Hackers use DDoS attacks to express rebellion or criticism of different business or government decisions. Hacktivists who may disagree with a new business policy, political opinion, or a national plan can attack the website.
Cyber vandals are also known as script kiddies as they use tools or scripts to hurt fellow internet users. Cyber vandalism is often assumed to be teenagers seeking to take out their frustration or anger against a person, institution, or website.
One of the primary and most damaging reasons for DDoS attacks against corporations or big websites is extortion. An extortionist demands money to stop performing a DDoS attack. Many software companies, including Vimeo, MeetUp, and Bitly, have been victims of DDoS attacks, and some shut down their platforms, refusing to surrender to threats.
Another common reason DDoS attacks are performed to gain a competitive advantage through illegal means. Many assaults are performed to prevent competitors from growing or performing well with users. Many websites have been entirely shut due to business competition-based DDoS attacks.

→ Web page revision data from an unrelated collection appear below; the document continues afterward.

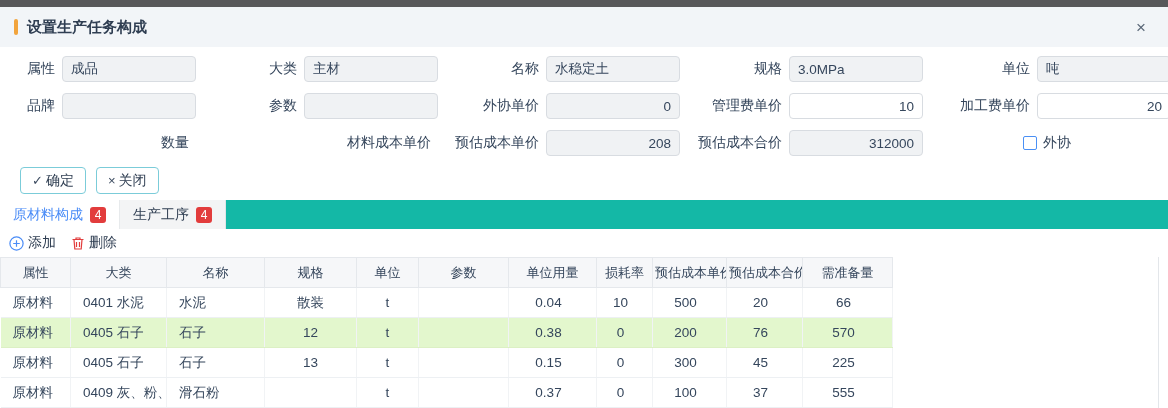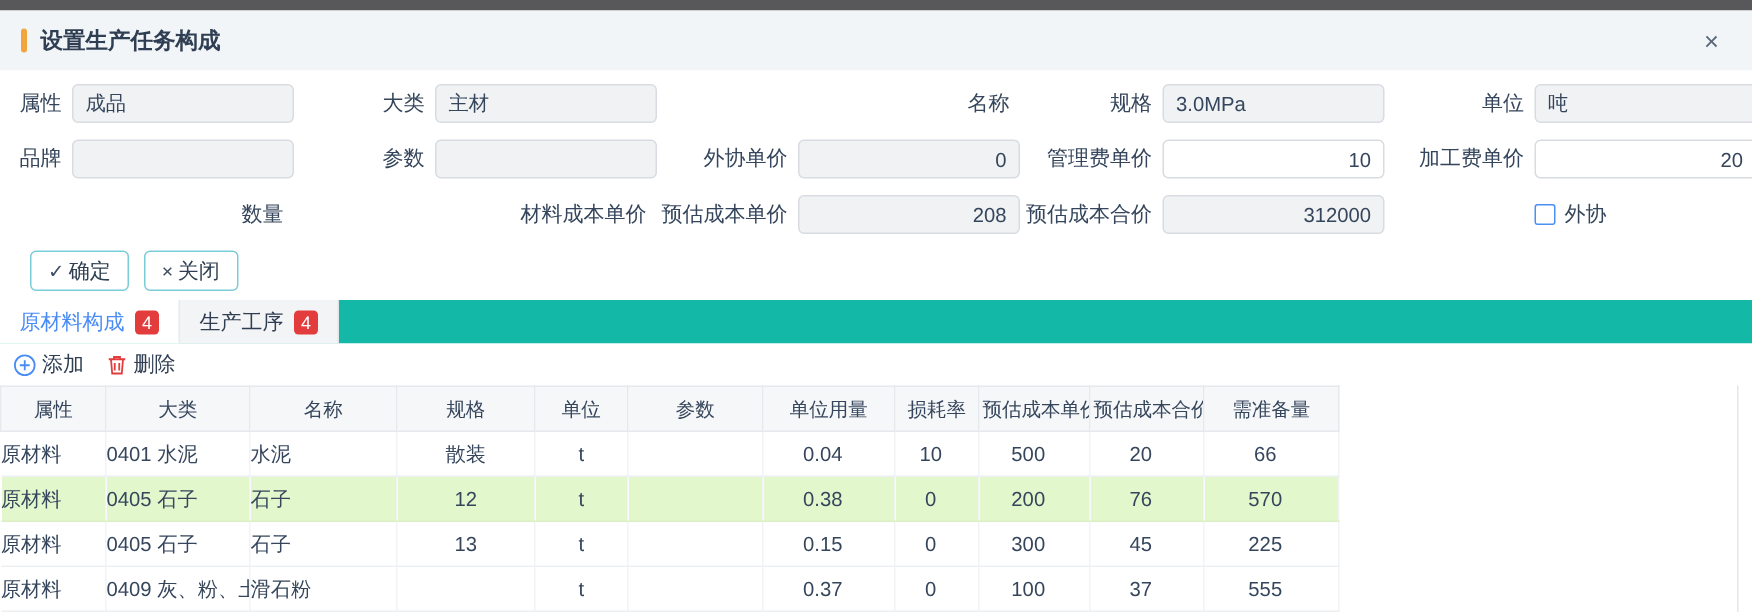"成品" .f-input { width: 148px -> 134px }
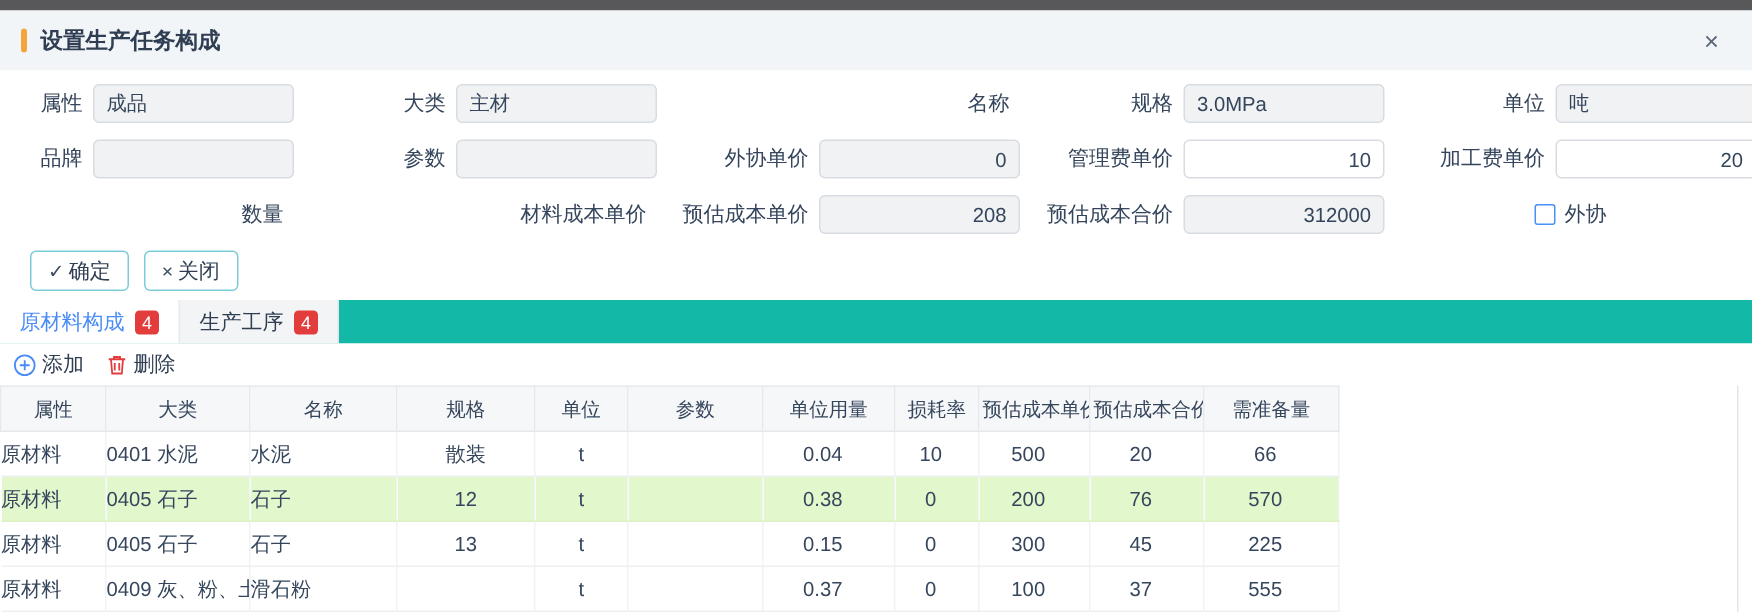"水稳定土" input.f-input { html: none -> <input> }
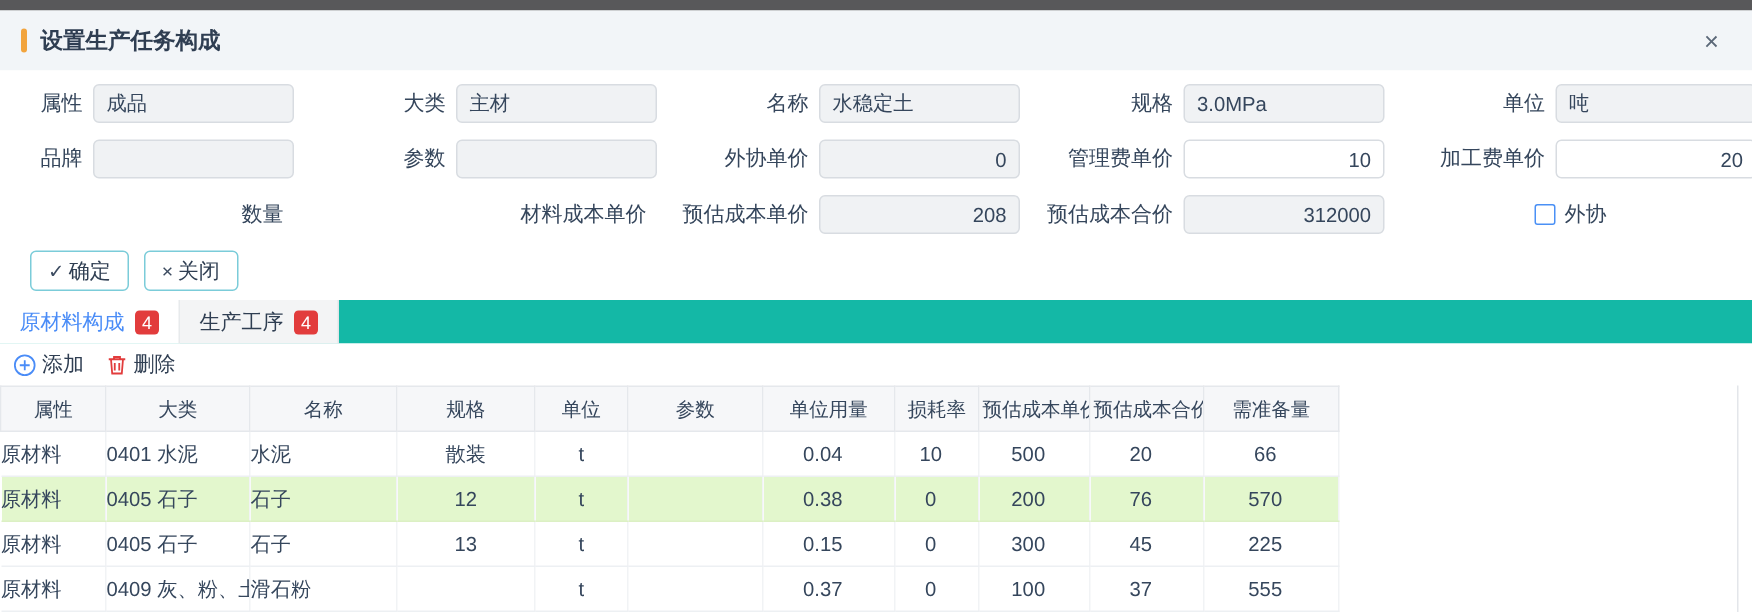"原材料" td.a-l { padding-left: 0 -> 12px }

DDoS mitigation services are essential to manage and protect the digital assets. Therefore, DDoS attacks must be prevented to ensure optimal functioning. Some key proactive points include:
Develop a security policy that mitigates DDoS attacks, i.e., conducting a regular network analysis to find attacked nodes. Timely cutting off the attacked node is essential to prevent the attack from spreading and disturbing the network operations.
The IT team of a company must be updated about the newest types of DDoS attacks to keep their network prepared for potential attacks. For instance, the PNC Bank and the Bank of America in 2012 by 60 Gbps. The banks had many preventative measures in place, but the latest methods of attacks were more sophisticated than the preventive measures, making it hard for the banks to handle the attacks.
In our fast-paced digital world, approaching technical experts for guidance and support to mitigate DDoS attacks is essential for companies. Companies need the hands-on experience of experts and in-depth knowledge of attacks to handle websites and networks. Therefore, to keep their networks secure, approaching experts is the best option for companies.